▶ **Exercise data**

════════════════════

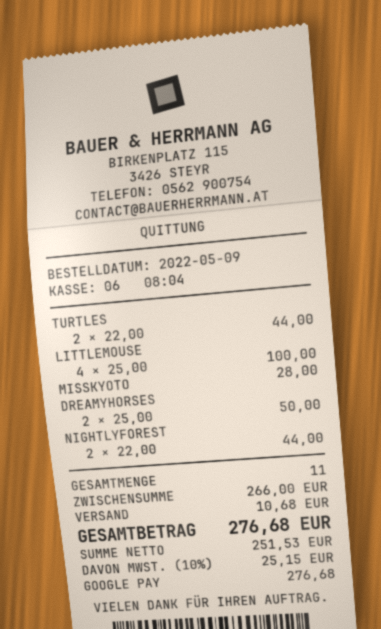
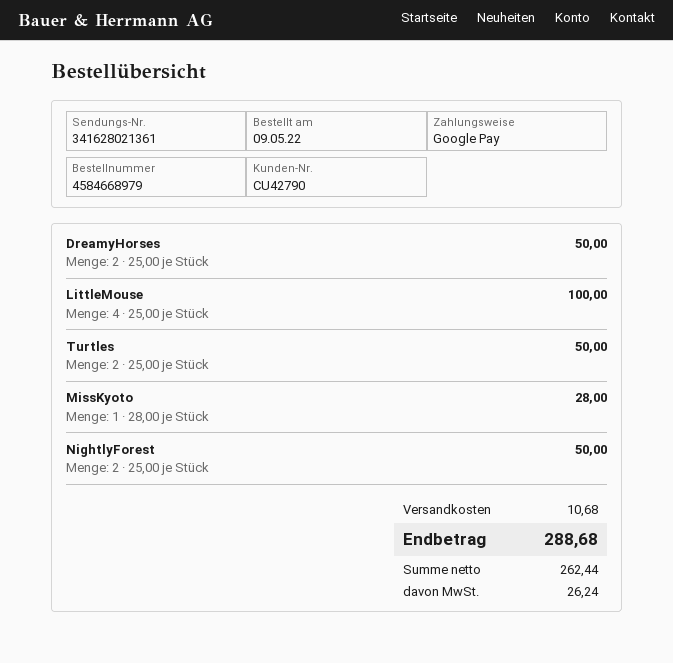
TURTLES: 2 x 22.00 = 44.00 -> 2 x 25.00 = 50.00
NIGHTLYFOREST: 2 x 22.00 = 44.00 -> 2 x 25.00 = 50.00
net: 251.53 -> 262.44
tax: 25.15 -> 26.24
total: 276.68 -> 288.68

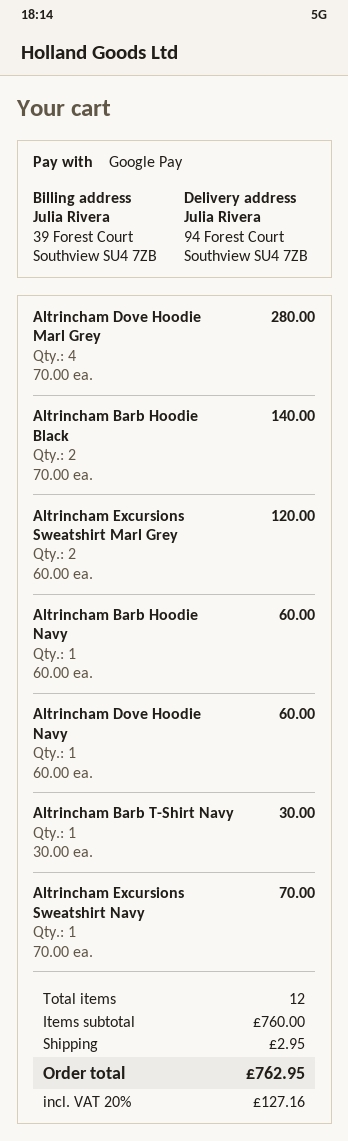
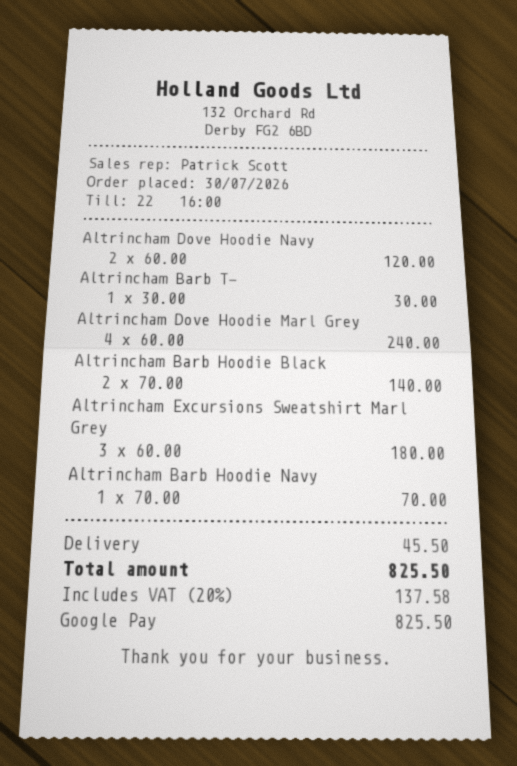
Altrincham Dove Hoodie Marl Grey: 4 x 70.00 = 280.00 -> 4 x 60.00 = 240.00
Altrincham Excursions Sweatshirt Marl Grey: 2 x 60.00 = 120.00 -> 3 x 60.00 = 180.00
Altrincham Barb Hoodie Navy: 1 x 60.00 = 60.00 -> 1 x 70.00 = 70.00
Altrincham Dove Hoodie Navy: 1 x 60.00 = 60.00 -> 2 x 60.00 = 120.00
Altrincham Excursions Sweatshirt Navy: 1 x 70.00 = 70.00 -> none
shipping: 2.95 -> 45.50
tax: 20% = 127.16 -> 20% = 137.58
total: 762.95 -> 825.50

════════════════════

▶ **Work instructions**
Search the records for the string "Grey" and report each line that has it.

▶ **Answer to the exercise**
Altrincham Dove Hoodie Marl Grey: 4 x 70.00 = 280.00 -> 4 x 60.00 = 240.00
Altrincham Excursions Sweatshirt Marl Grey: 2 x 60.00 = 120.00 -> 3 x 60.00 = 180.00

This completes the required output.